Report every line of the records below that includes the string "Next".

━━━ Data section ━━━

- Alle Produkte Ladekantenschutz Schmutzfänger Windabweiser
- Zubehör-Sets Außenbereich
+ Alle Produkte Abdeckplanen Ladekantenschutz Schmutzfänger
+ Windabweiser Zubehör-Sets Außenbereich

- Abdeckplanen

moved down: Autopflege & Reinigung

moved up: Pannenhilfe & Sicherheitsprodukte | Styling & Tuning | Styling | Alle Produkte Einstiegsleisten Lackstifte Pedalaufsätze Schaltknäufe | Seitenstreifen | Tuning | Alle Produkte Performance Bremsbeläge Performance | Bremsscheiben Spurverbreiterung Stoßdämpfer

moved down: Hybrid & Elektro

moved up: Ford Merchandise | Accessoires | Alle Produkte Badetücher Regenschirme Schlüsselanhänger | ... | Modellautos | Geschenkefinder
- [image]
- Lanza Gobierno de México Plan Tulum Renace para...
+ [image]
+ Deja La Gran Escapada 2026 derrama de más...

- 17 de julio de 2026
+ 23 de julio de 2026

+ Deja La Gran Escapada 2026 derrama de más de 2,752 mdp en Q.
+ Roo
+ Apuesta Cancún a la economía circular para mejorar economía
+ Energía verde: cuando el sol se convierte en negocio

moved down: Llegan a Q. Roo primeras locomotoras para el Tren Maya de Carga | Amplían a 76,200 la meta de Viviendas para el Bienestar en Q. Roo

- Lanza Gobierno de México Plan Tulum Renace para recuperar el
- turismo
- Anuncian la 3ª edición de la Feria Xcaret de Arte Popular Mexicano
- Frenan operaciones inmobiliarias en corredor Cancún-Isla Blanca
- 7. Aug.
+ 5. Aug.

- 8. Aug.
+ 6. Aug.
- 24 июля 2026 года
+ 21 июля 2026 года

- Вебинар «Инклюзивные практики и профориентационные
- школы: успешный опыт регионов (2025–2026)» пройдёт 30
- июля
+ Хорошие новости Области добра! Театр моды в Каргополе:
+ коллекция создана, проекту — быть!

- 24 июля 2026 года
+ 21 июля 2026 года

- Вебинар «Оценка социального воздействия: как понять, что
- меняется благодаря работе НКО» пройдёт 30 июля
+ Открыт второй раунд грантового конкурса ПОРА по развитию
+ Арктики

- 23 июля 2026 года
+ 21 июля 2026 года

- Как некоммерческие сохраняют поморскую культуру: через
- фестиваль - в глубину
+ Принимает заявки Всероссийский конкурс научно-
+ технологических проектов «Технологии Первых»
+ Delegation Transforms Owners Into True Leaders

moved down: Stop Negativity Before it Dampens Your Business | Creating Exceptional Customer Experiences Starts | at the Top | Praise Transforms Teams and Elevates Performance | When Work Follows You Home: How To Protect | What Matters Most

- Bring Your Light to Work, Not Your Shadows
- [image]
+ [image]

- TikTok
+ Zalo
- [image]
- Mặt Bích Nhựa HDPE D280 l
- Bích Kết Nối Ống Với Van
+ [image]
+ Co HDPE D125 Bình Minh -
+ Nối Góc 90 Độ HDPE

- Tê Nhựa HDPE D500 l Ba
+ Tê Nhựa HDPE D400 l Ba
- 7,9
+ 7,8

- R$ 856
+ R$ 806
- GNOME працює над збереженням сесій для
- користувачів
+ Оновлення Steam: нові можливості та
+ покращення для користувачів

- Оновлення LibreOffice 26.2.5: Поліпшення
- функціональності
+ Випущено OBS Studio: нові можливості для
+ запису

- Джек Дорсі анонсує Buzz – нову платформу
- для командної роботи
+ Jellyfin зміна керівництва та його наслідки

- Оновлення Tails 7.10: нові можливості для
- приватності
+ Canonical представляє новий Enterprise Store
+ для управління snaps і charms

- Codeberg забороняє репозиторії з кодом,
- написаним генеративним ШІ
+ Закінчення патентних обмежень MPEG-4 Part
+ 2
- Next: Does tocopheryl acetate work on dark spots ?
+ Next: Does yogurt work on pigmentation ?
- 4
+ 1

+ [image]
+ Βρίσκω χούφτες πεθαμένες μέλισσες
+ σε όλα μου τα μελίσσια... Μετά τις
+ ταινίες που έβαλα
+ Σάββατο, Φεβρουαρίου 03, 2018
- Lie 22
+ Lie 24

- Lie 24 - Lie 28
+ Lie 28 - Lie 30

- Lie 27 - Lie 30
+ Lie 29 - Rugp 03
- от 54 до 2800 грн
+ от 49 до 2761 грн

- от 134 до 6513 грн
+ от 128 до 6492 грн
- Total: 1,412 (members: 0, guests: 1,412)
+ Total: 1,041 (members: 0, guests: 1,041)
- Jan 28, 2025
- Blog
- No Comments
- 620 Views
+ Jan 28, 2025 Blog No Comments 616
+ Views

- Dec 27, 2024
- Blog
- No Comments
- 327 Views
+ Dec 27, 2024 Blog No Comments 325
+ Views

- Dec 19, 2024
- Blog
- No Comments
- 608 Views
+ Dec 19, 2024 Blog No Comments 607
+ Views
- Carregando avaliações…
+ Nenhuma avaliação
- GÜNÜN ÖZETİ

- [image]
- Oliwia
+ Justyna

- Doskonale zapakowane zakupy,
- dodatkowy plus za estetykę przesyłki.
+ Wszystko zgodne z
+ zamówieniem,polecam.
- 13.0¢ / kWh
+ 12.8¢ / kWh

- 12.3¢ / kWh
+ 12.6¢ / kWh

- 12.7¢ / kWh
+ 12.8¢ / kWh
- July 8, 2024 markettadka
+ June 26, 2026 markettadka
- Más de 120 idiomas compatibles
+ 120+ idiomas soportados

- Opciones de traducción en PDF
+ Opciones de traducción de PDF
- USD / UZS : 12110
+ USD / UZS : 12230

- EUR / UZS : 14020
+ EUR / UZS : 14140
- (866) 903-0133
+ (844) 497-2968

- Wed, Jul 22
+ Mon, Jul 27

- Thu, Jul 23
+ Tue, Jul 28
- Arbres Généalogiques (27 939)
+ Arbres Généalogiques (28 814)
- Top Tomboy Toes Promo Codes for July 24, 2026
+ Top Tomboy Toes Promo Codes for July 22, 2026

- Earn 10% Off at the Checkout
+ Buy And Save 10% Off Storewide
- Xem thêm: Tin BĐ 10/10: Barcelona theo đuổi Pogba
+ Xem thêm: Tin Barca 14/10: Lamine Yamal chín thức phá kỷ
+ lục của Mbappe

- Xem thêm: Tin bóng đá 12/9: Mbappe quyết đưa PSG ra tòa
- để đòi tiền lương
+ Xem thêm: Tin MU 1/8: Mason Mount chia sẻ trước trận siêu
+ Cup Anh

━━━

Reply to the exercise
- Next: Does tocopheryl acetate work on dark spots ?
+ Next: Does yogurt work on pigmentation ?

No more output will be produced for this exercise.